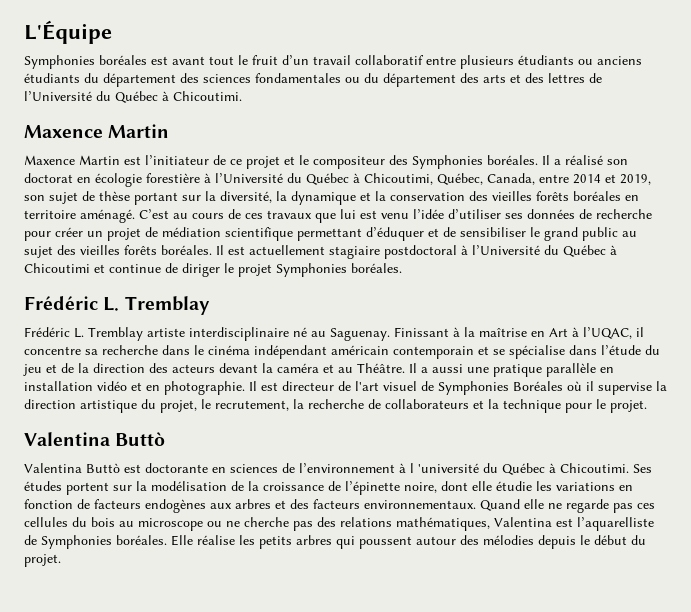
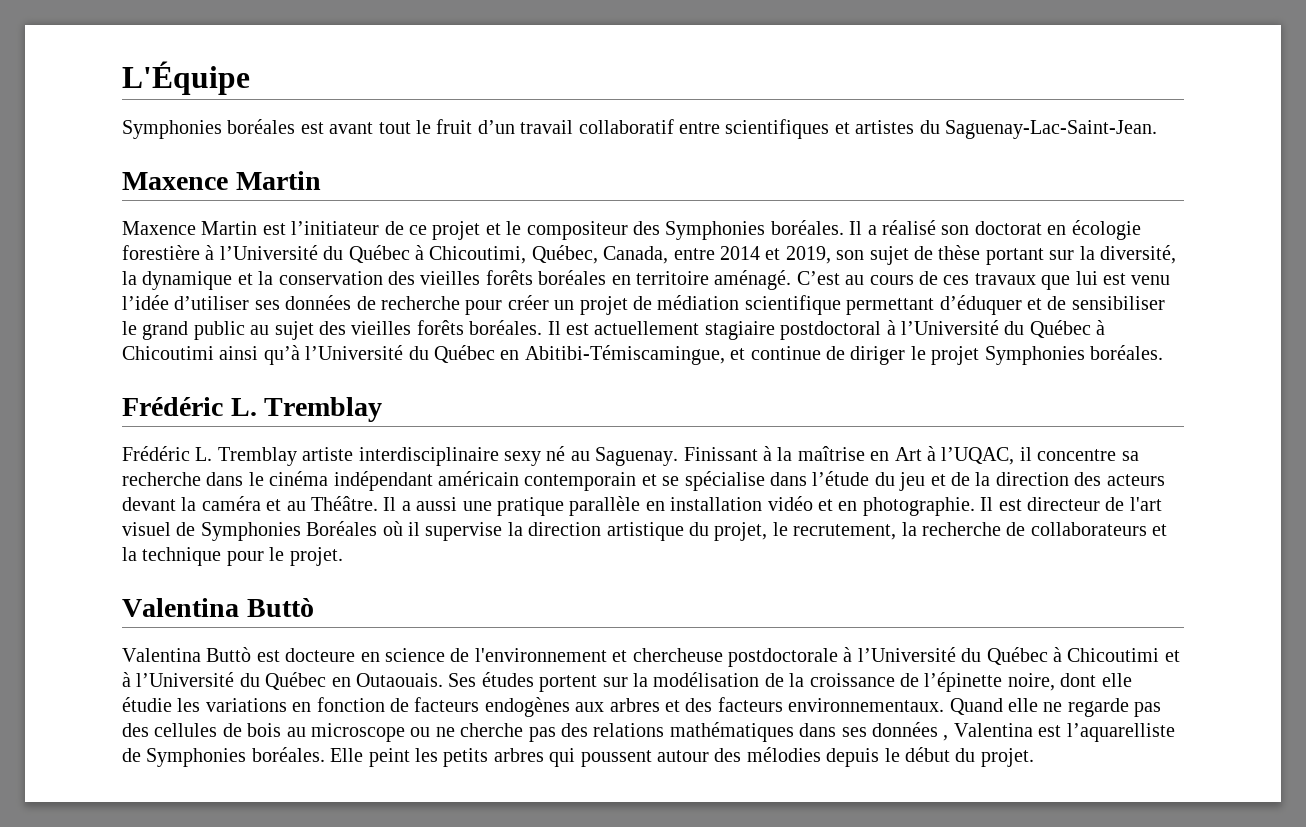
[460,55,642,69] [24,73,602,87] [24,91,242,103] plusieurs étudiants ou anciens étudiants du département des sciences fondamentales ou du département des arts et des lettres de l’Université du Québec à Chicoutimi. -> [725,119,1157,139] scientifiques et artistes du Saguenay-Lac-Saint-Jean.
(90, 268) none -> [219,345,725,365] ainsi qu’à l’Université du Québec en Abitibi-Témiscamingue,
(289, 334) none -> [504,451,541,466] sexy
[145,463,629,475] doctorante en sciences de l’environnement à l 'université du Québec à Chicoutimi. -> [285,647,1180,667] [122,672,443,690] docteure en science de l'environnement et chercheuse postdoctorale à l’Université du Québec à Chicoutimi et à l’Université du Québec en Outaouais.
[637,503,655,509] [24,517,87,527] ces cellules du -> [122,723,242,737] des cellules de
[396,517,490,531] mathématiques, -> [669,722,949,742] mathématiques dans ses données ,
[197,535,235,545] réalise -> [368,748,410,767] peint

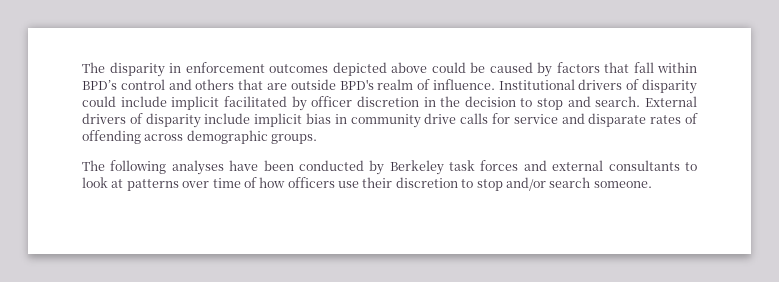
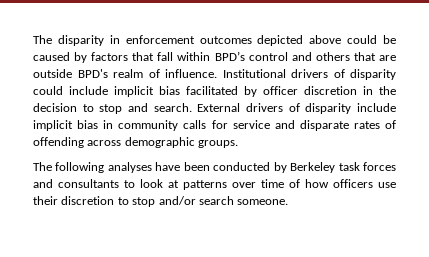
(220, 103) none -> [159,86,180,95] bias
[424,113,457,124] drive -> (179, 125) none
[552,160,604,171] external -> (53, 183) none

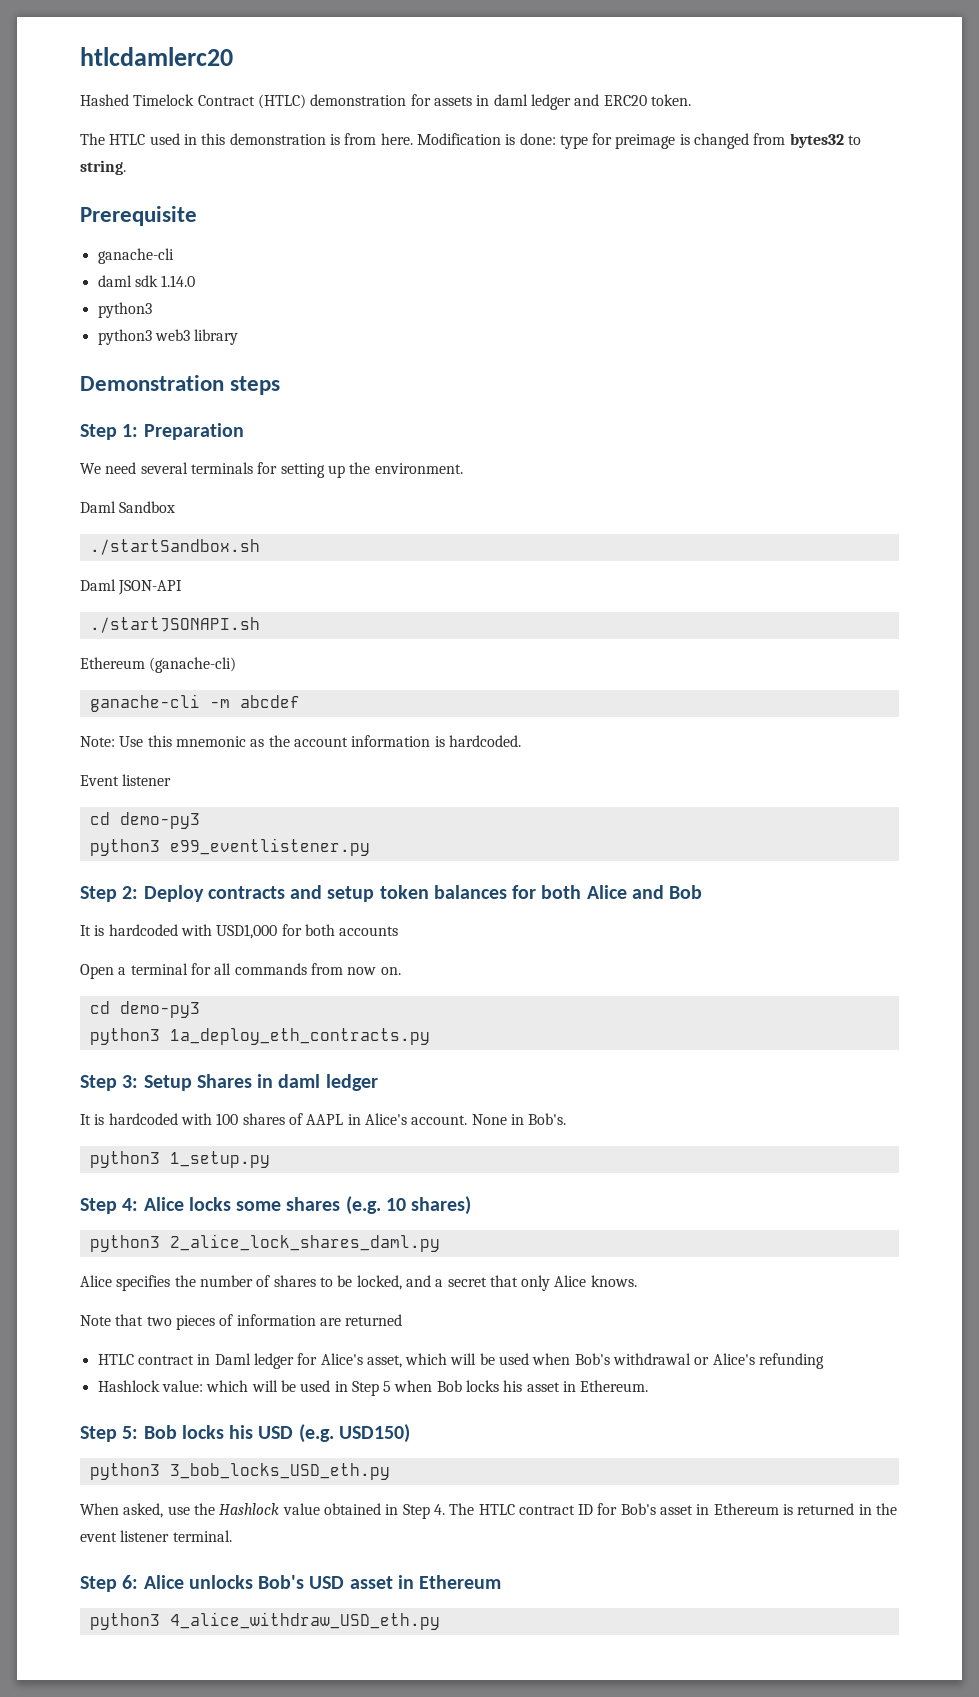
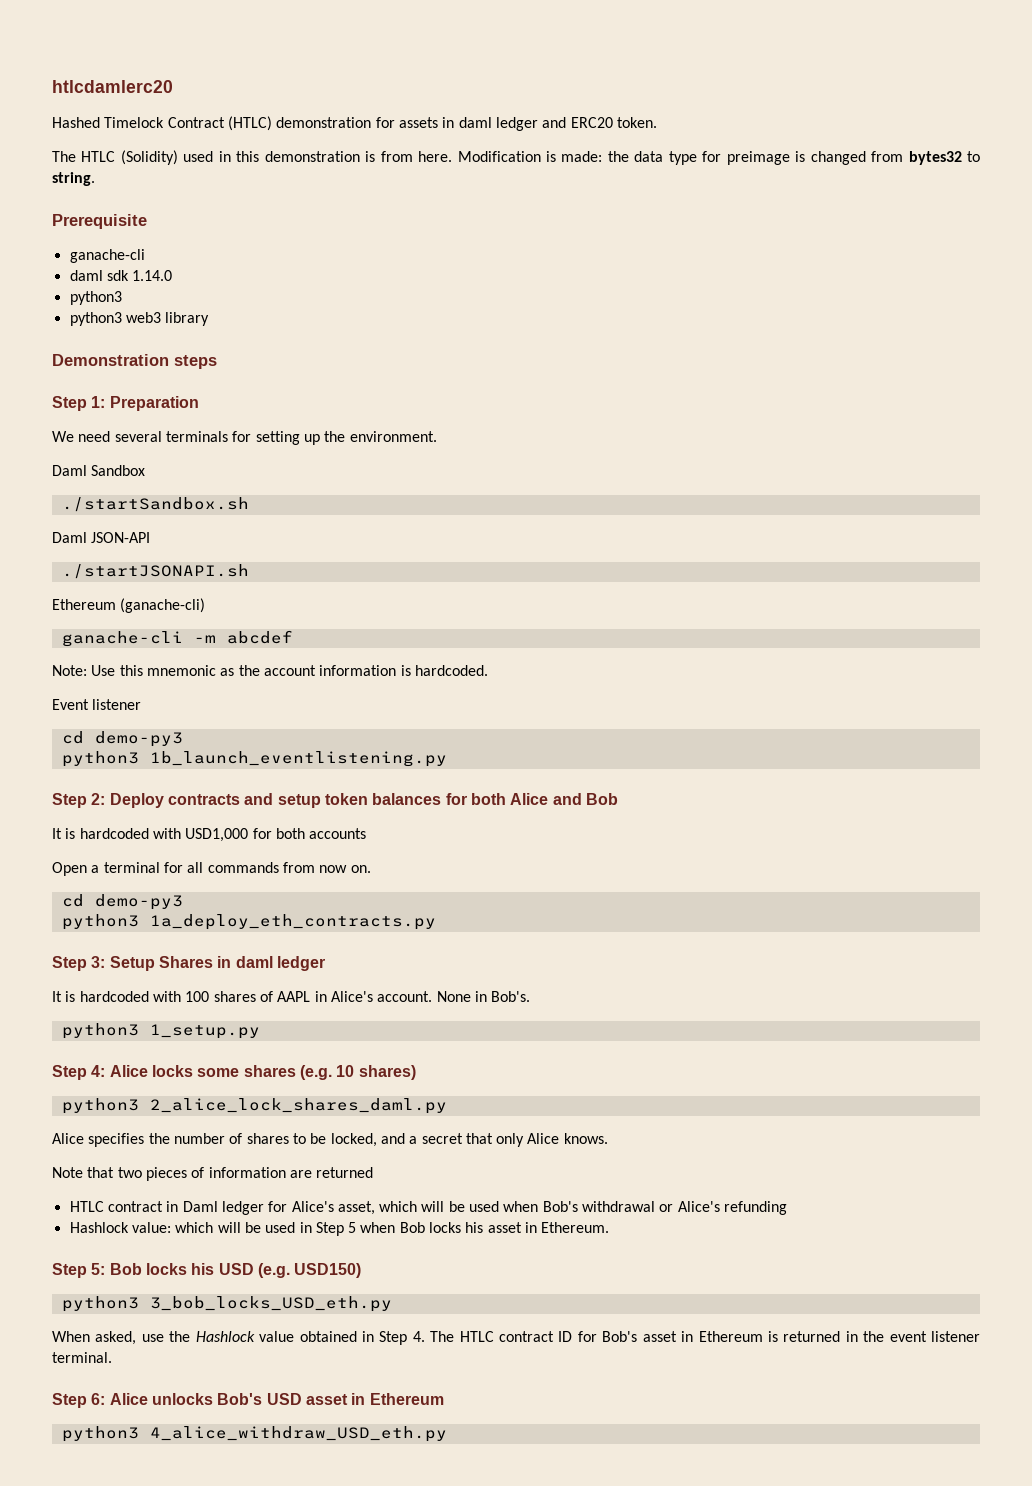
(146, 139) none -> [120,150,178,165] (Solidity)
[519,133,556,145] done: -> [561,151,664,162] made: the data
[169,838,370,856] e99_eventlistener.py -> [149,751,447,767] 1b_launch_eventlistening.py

+++

▶ [Required action] The records above must be repeated in full and exactly, but without any of the pictures.

▶ [Reply to the task]
[460,55,642,69] [24,73,602,87] [24,91,242,103] plusieurs étudiants ou anciens étudiants du département des sciences fondamentales ou du département des arts et des lettres de l’Université du Québec à Chicoutimi. -> [725,119,1157,139] scientifiques et artistes du Saguenay-Lac-Saint-Jean.
(90, 268) none -> [219,345,725,365] ainsi qu’à l’Université du Québec en Abitibi-Témiscamingue,
(289, 334) none -> [504,451,541,466] sexy
[145,463,629,475] doctorante en sciences de l’environnement à l 'université du Québec à Chicoutimi. -> [285,647,1180,667] [122,672,443,690] docteure en science de l'environnement et chercheuse postdoctorale à l’Université du Québec à Chicoutimi et à l’Université du Québec en Outaouais.
[637,503,655,509] [24,517,87,527] ces cellules du -> [122,723,242,737] des cellules de
[396,517,490,531] mathématiques, -> [669,722,949,742] mathématiques dans ses données ,
[197,535,235,545] réalise -> [368,748,410,767] peint

(220, 103) none -> [159,86,180,95] bias
[424,113,457,124] drive -> (179, 125) none
[552,160,604,171] external -> (53, 183) none

(146, 139) none -> [120,150,178,165] (Solidity)
[519,133,556,145] done: -> [561,151,664,162] made: the data
[169,838,370,856] e99_eventlistener.py -> [149,751,447,767] 1b_launch_eventlistening.py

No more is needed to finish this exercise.